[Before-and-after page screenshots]
****************
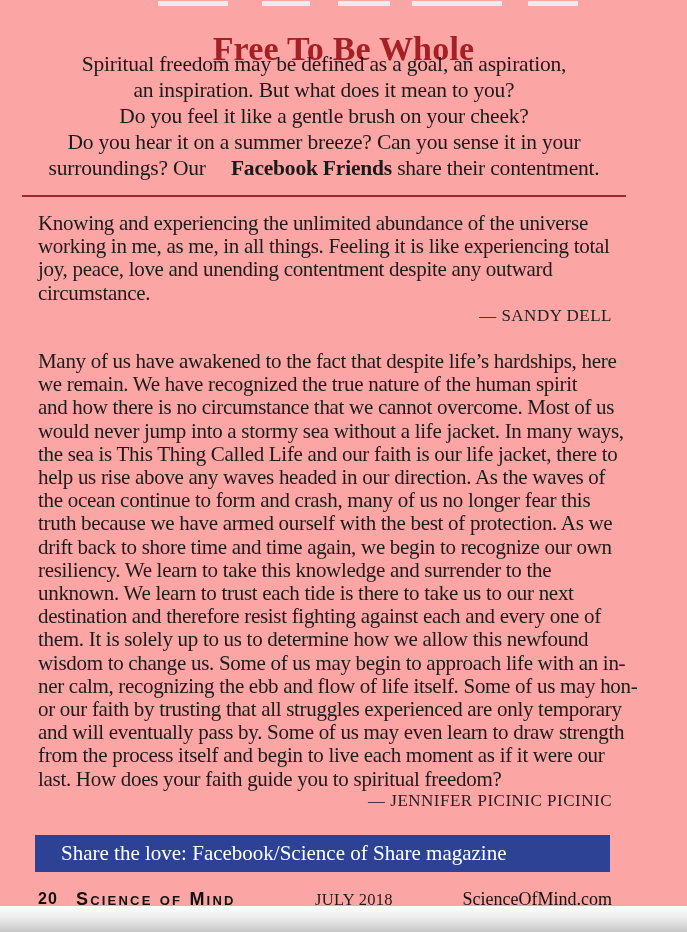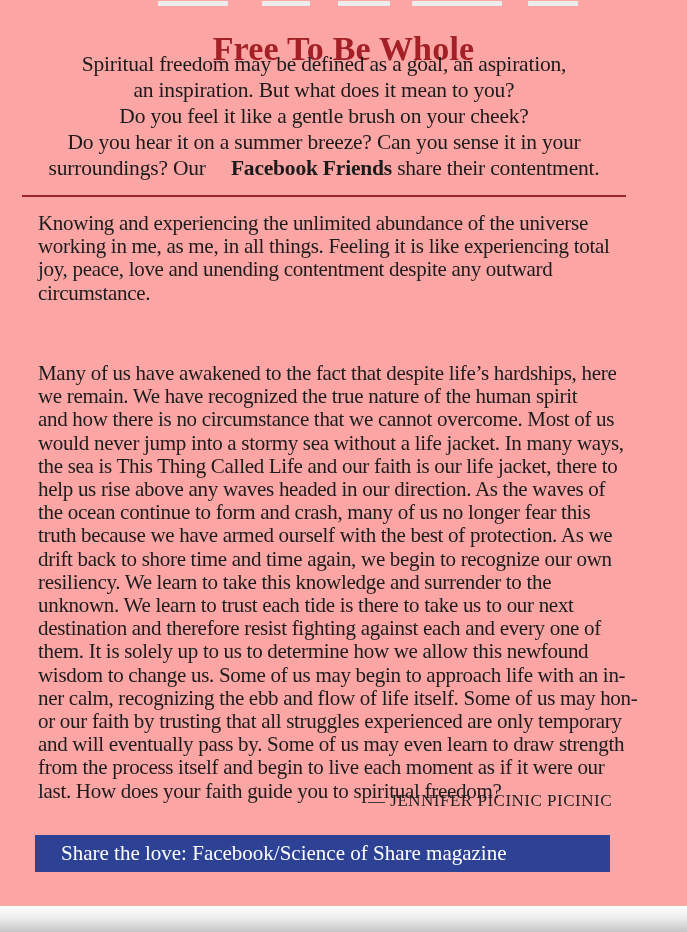--- a/index.html
+++ b/index.html
@@ -56,21 +56,21 @@
     left: 38px;
     width: 600px;
     font-size: 21px;
     line-height: 23.2px;
     letter-spacing: -0.3px;
     color: #1c1c1c;
     white-space: pre-line;
   }
   .body-text .i { }
   .p1 { top: 212px; }
-  .p2 { top: 362px; }
+  .p2 { top: 350px; }
   .attribution {
     position: absolute;
     left: 38px;
     width: 574px;
     text-align: right;
     font-size: 17px;
     letter-spacing: 0.5px;
     color: #222222;
     white-space: nowrap;
   }
@@ -162,20 +162,21 @@
 Do you hear it on a summer breeze? Can you sense it in your
 surroundings? Our </span><span class="b">Facebook Friends</span><span> share their contentment.</span></div>
 
   <div class="rule"></div>
 
   <div class="body-text p1">Knowing and experiencing the unlimited abundance of the universe
 working in me, as me, in all things. Feeling it is like experiencing total
 joy, peace, love and unending contentment despite any outward
 circumstance.</div>
 
+  <div class="attribution attr1">— SANDY DELL</div>
 
   <div class="body-text p2"><span>Many of us have awakened to the fact that despite life’s hardships, here
 we remain. We have recognized the true nature of the human spirit
 and how there is </span><span class="i">no</span><span> circumstance that we cannot overcome. Most of us
 would never jump into a stormy sea without a life jacket. In many ways,
 the sea is This Thing Called Life and our faith is our life jacket, there to
 help us rise above any waves headed in our direction. As the waves of
 the ocean continue to form and crash, many of us no longer fear this
 truth because we have armed ourself with the best of protection. As we
 drift back to shore time and time again, we begin to recognize our own
@@ -187,16 +188,22 @@
 ner calm, recognizing the ebb and flow of life itself. Some of us may hon-
 or our faith by trusting that all struggles experienced are only temporary
 and will eventually pass by. Some of us may even learn to draw strength
 from the process itself and begin to live each moment as if it were our
 last. How does your faith guide you to spiritual freedom?</span></div>
 
   <div class="attribution attr2">— JENNIFER PICINIC PICINIC</div>
 
   <div class="banner"><span class="b">Share the love:</span><span> Facebook/Science of Share magazine</span></div>
 
+  <div class="footer">
+    <span class="footer-pagenum">20</span>
+    <span class="footer-magazine">Science of Mind</span>
+    <span class="footer-issue">JULY 2018</span>
+    <span class="footer-site">ScienceOfMind.com</span>
+  </div>
 
   <div class="bottom-edge"></div>
 
 </div>
 
 </body></html>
****************
*What you have to do*
What the answer needs is every line from the data above with "Some" in it.

*Task output*
 ner calm, recognizing the ebb and flow of life itself. Some of us may hon-
 and will eventually pass by. Some of us may even learn to draw strength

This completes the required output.